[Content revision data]
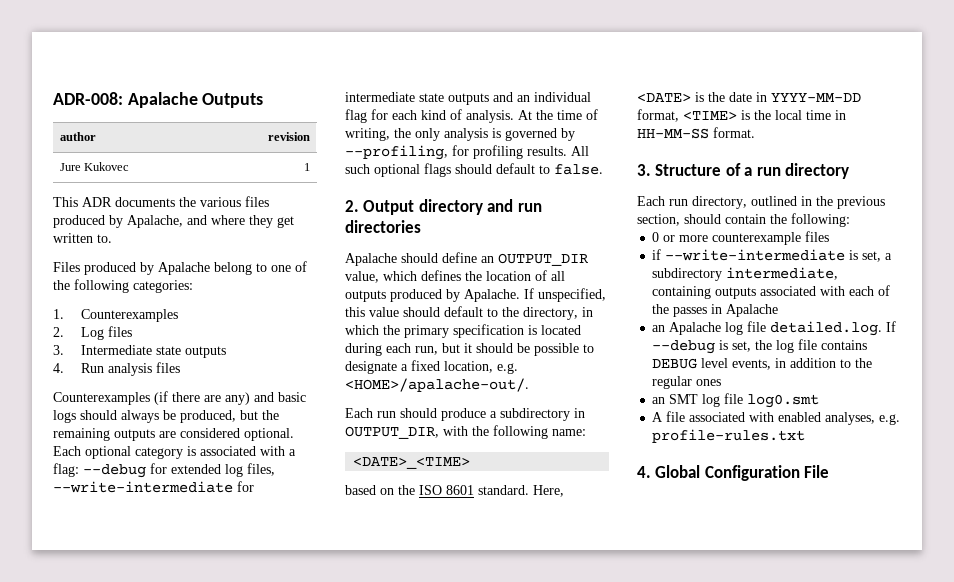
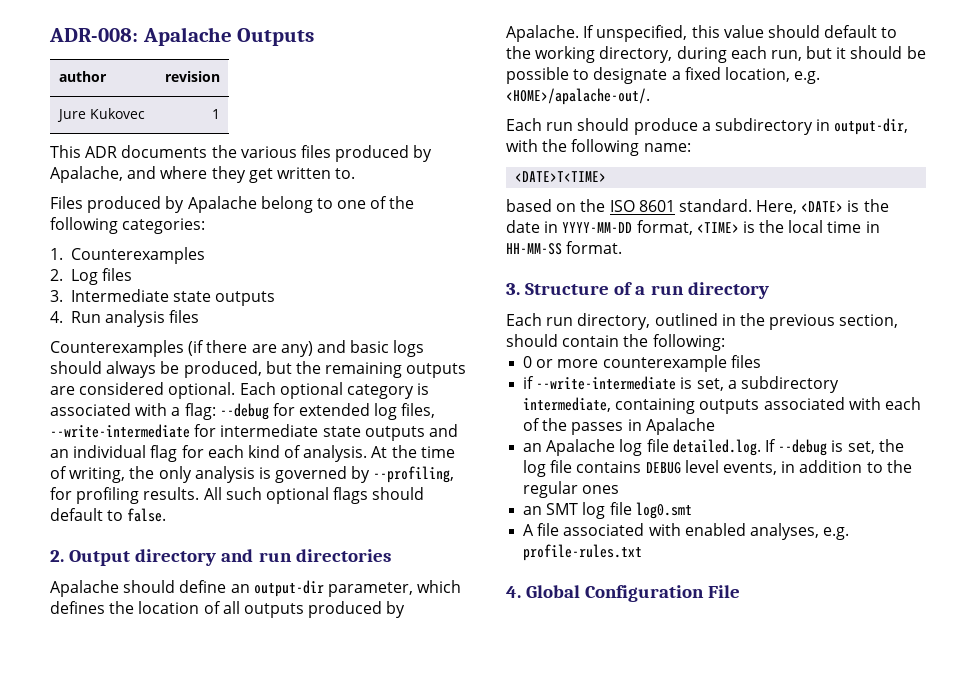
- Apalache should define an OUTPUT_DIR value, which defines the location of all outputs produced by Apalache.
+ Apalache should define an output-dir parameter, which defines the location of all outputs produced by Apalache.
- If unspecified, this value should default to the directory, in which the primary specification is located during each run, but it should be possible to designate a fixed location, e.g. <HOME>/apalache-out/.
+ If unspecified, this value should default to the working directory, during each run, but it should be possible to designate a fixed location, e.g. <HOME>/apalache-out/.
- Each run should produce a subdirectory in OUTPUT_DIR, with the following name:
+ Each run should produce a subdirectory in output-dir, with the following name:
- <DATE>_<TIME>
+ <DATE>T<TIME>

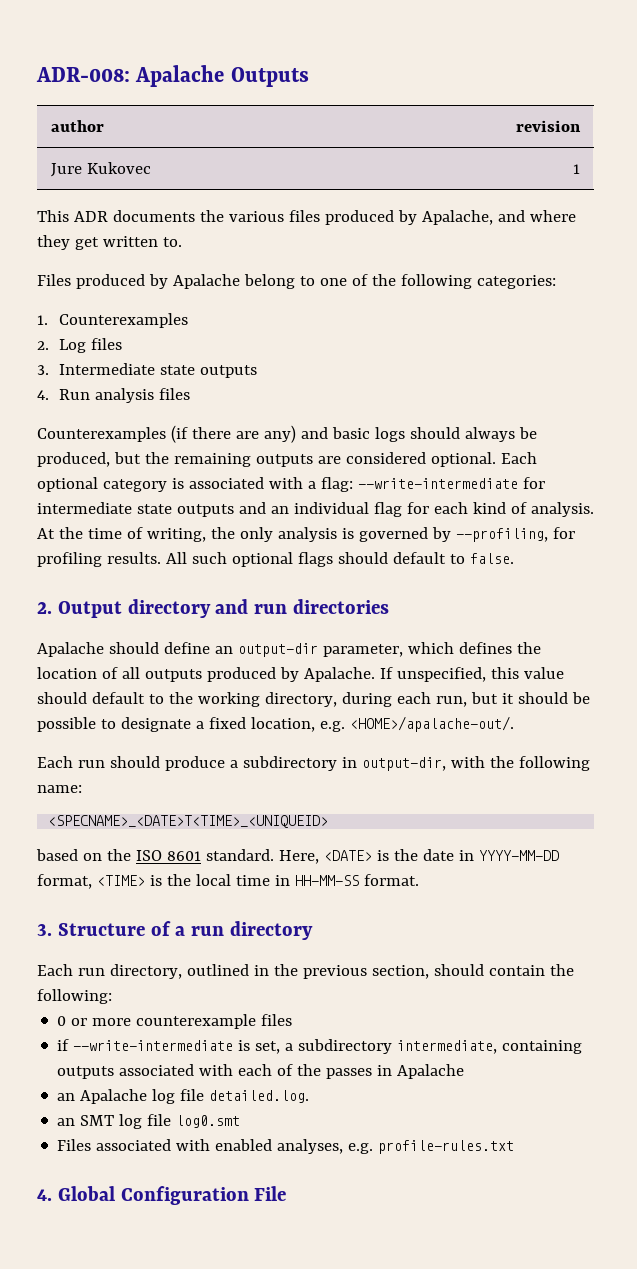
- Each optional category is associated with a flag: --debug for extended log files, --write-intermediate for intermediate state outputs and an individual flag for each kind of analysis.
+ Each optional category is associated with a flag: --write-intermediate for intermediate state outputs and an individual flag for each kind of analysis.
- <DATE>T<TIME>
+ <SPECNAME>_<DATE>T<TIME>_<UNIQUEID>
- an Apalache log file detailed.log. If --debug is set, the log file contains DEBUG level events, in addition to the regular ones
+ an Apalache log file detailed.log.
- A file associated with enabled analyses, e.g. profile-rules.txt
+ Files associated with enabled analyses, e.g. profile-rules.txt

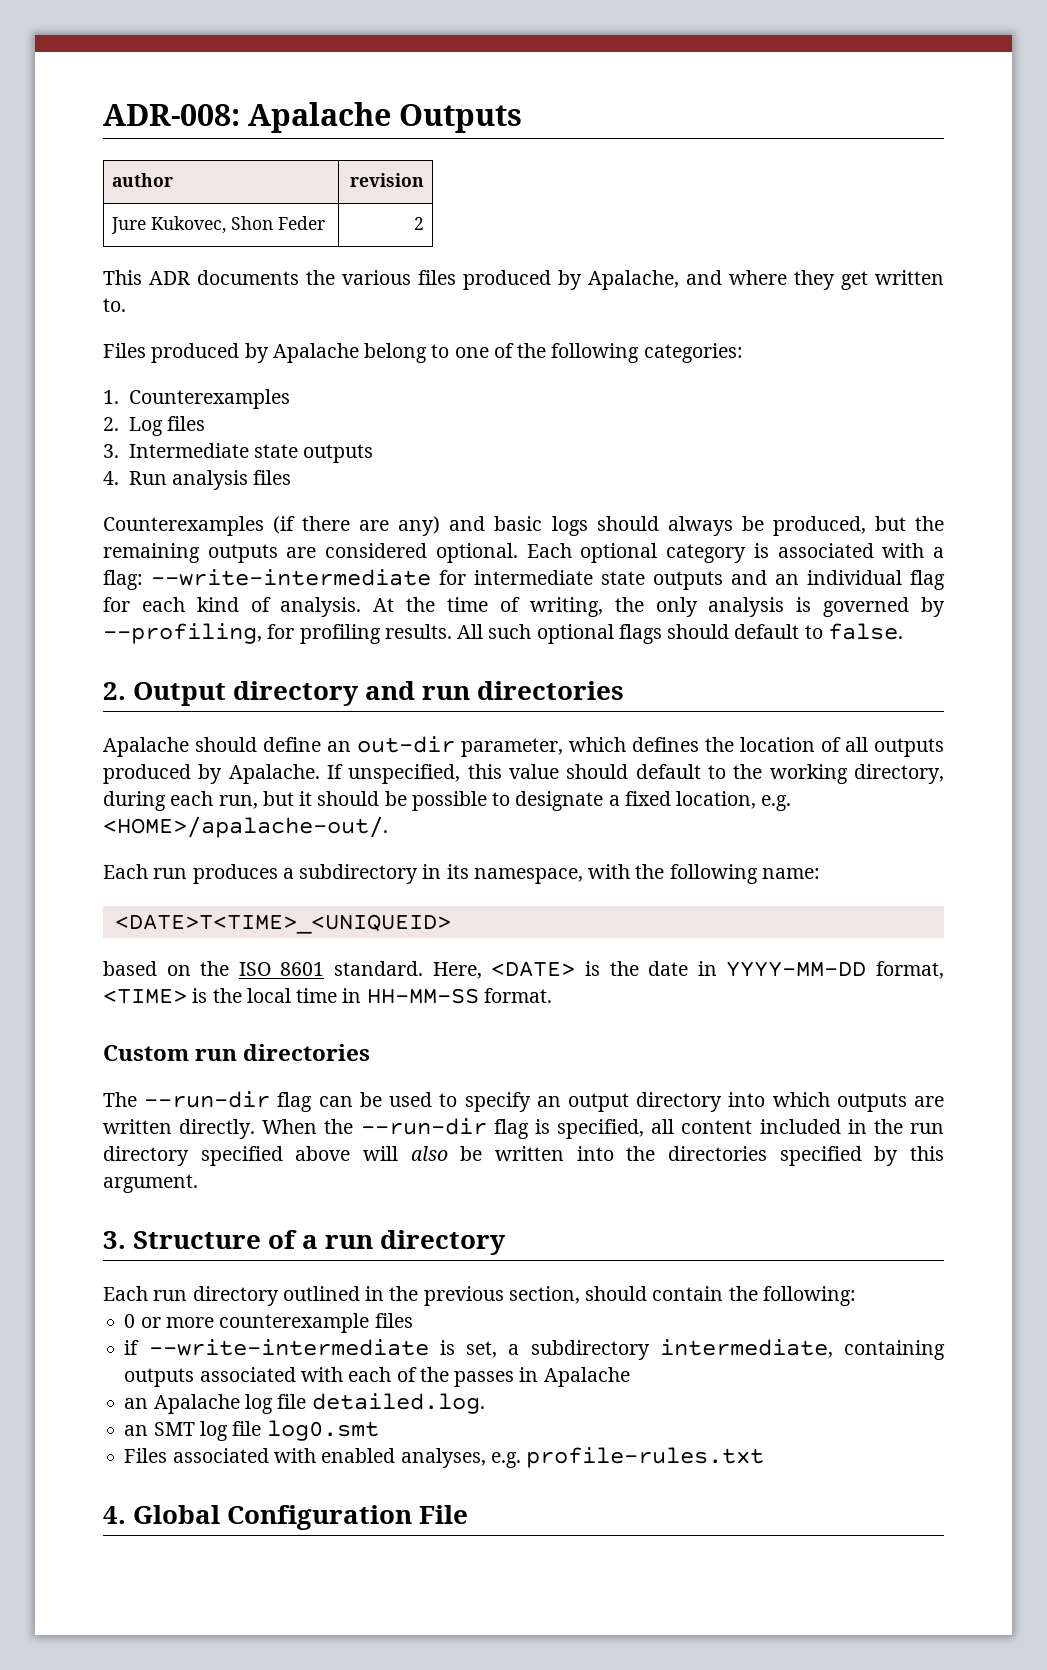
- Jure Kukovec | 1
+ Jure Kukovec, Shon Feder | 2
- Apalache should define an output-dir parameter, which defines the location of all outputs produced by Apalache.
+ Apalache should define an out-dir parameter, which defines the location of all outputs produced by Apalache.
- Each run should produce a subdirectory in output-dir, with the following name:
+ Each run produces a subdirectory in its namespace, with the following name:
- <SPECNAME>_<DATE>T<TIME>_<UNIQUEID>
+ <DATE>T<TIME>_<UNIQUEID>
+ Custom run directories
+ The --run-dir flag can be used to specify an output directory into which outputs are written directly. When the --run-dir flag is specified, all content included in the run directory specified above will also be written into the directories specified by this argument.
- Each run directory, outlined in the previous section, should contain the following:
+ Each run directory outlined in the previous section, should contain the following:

---

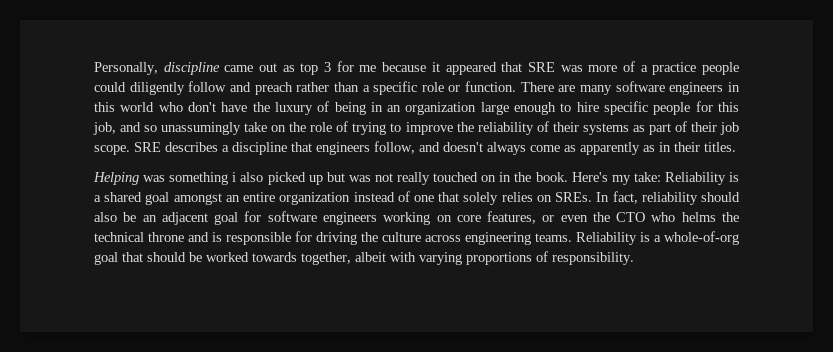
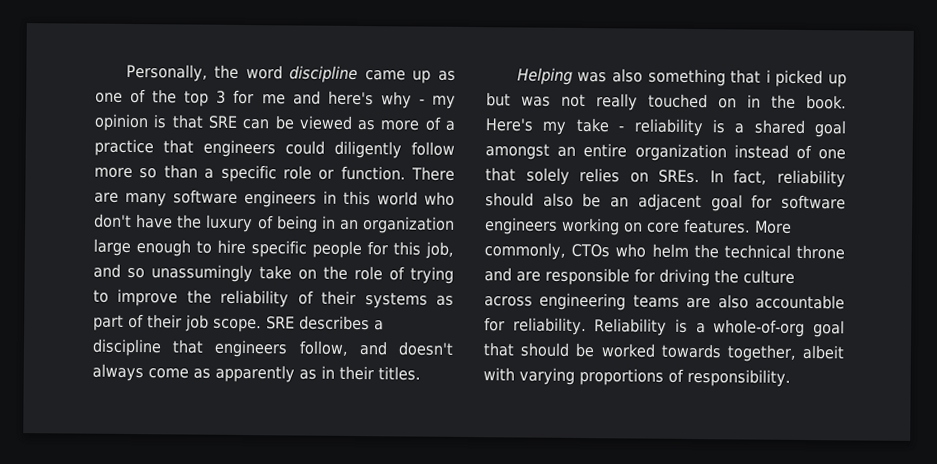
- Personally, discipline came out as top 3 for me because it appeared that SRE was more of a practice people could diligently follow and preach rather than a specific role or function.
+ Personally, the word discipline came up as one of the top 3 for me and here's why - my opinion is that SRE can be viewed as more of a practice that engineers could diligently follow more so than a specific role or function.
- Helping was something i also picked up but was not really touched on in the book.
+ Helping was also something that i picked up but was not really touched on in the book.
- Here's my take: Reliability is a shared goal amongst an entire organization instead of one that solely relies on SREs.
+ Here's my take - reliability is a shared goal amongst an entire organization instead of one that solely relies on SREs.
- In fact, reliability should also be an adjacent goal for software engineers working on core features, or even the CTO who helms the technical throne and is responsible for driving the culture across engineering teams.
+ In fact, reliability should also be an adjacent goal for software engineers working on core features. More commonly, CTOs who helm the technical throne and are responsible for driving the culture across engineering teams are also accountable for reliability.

Problem to solve
Begin with the line above that has "- <SPECNAME>_<DATE>T<TIME>_<UNIQUEID>" and continue through the line that has "Custom run directories", setting each one down exactly. Stop there.

Task output
- <SPECNAME>_<DATE>T<TIME>_<UNIQUEID>
+ <DATE>T<TIME>_<UNIQUEID>
+ Custom run directories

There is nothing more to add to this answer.